Serves: approx. half of the Breaking Bad cast (6-8 badasses)

Ingredients

3 tbsp extra virgin olive oil

2 med yellow onions, chopped

2 garlic cloves, minced or grated

3 portobello mushrooms, chopped

15-20 cremini mushrooms, finely chopped

1 tbsp dried thyme

2 tsp cumin

2 tsp chili powder

1 acorn squash, peeled and chopped into 1/2″ pieces

2- 28oz cans of high-quality tomatoes (I use one crushed tom and one whole peeled tom but use whatever combo you like)

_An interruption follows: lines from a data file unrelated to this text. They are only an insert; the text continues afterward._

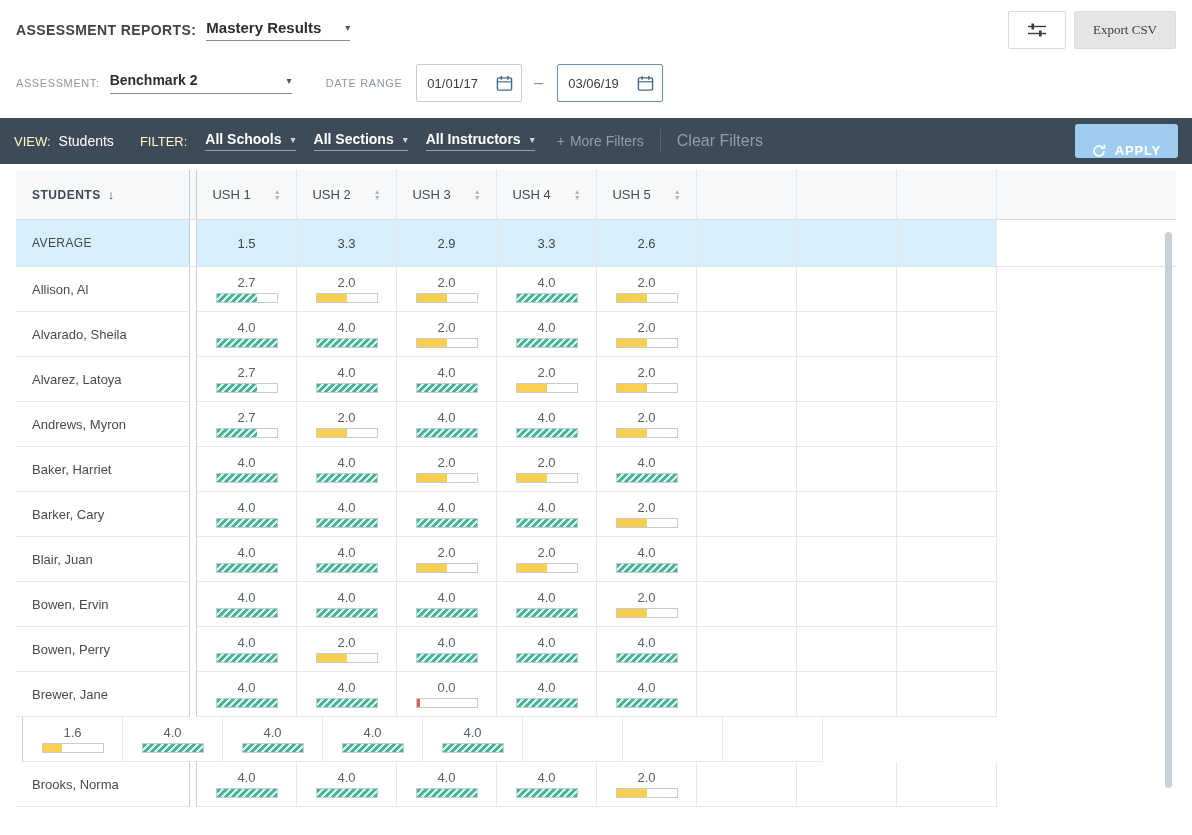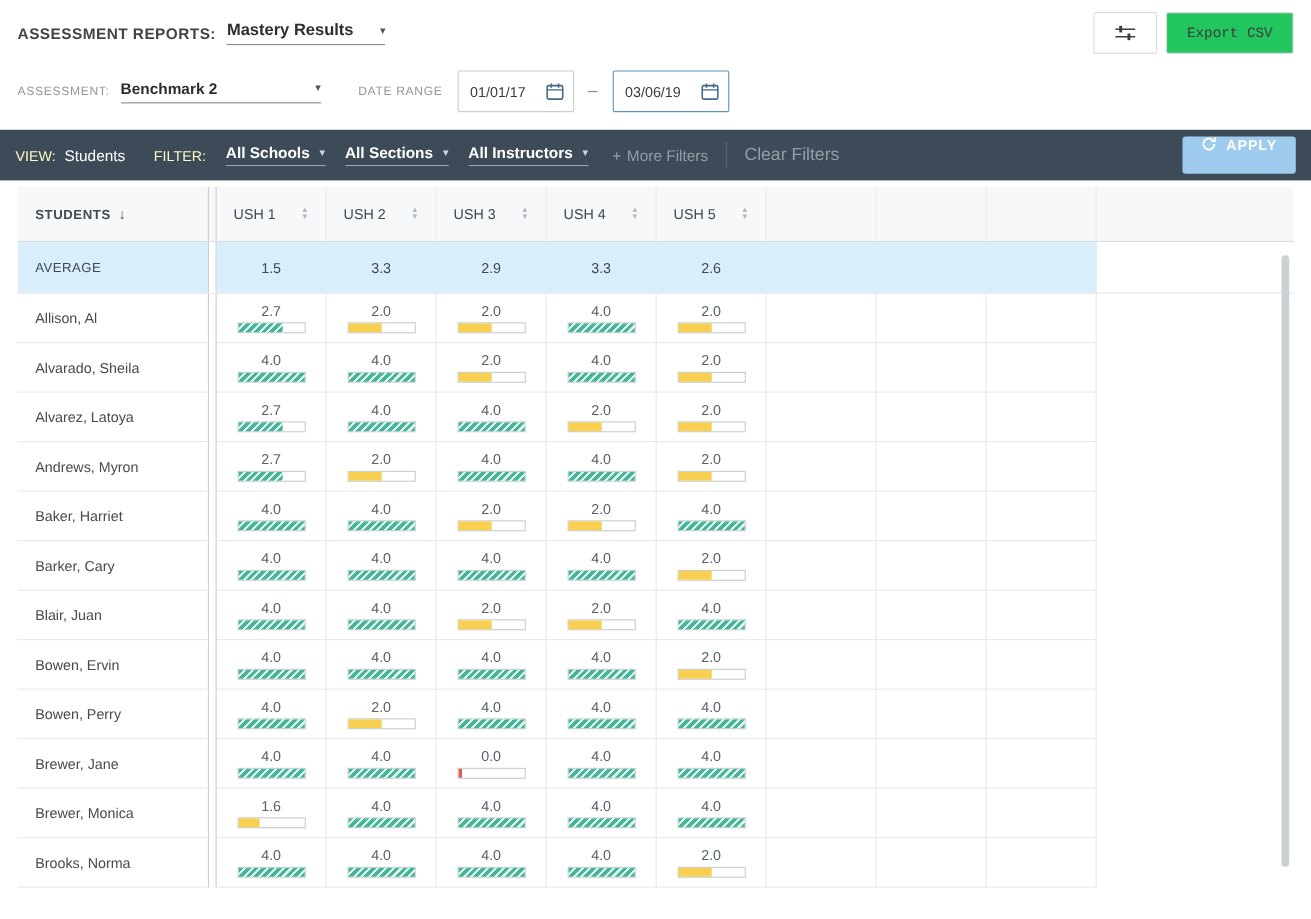"Export CSV" .btn { background: #22c55e -> #e5e5e5; font-family: Liberation Mono, monospace -> Liberation Serif, serif }
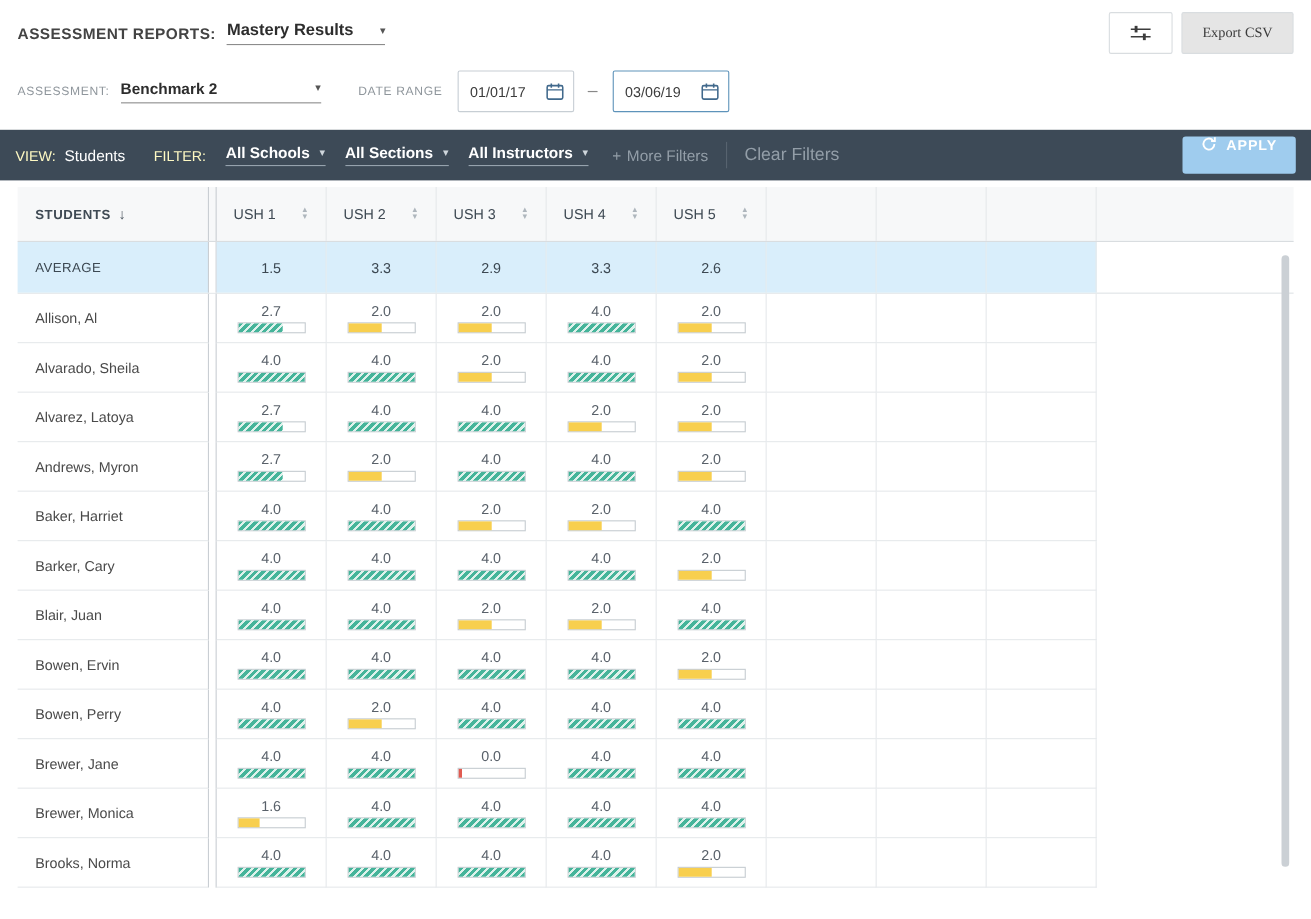"APPLY" .apply-btn { align-items: flex-start -> flex-end }
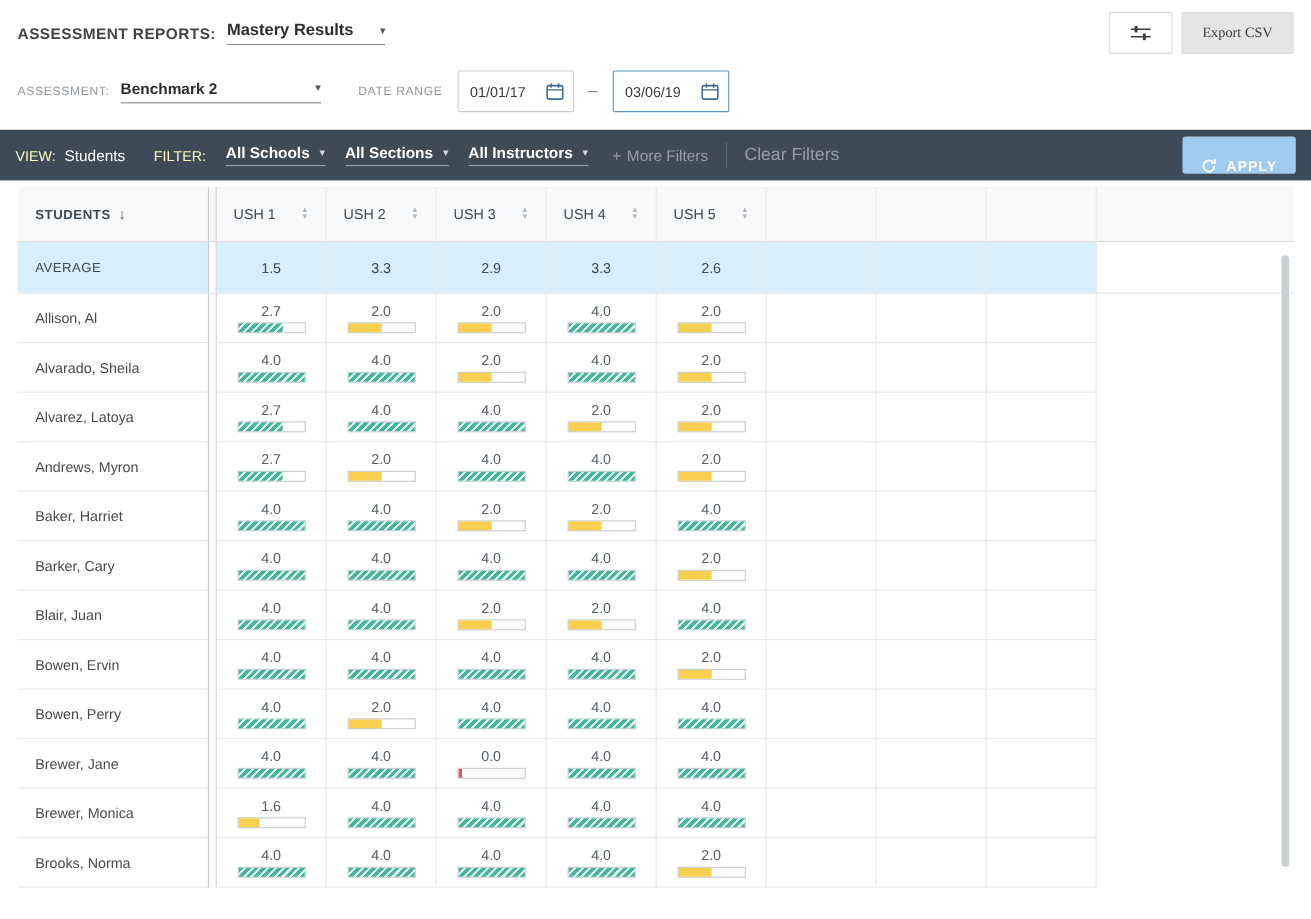"Brewer, Monica" div.cell { html: <div>Brewer, Monica</div> -> none }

1- 28oz can pinto beans, drained and rinsed

1-14oz can black beans, drained and rinsed

1 whole cinnamon stick

1/8 cup raw sugar

2 avocados, peeled and cubed

handful of fresh cilantro for garnish

  • heat olive oil on medium heat in your best soup pot. Add onions and garlic and sauté for 3-5 mins.
Quick Tip: using a microplane to mince the garlic is super fast and easy

Quick Tip: using a microplane to mince the garlic is super fast and easy

  • add in the mushrooms and cook for another 5 mins. Toss in thyme, cumin and chili powder and stir.
  • add squash, stir and cook for about 3-5 mins.
  • finally add in the remaining ingredients (except for avocado and cilantro) plus using one of the tomato cans add a half a can of fresh clean water. Turn up temperature to med-high until you get a gentle boil. Place on lid, lower heat down to med-low and cook for about 15 mins. Remove cinnamon stick and season with sea salt and pepper.
  • Serve in bread bowls and finish with fresh chopped avocado and cilantro.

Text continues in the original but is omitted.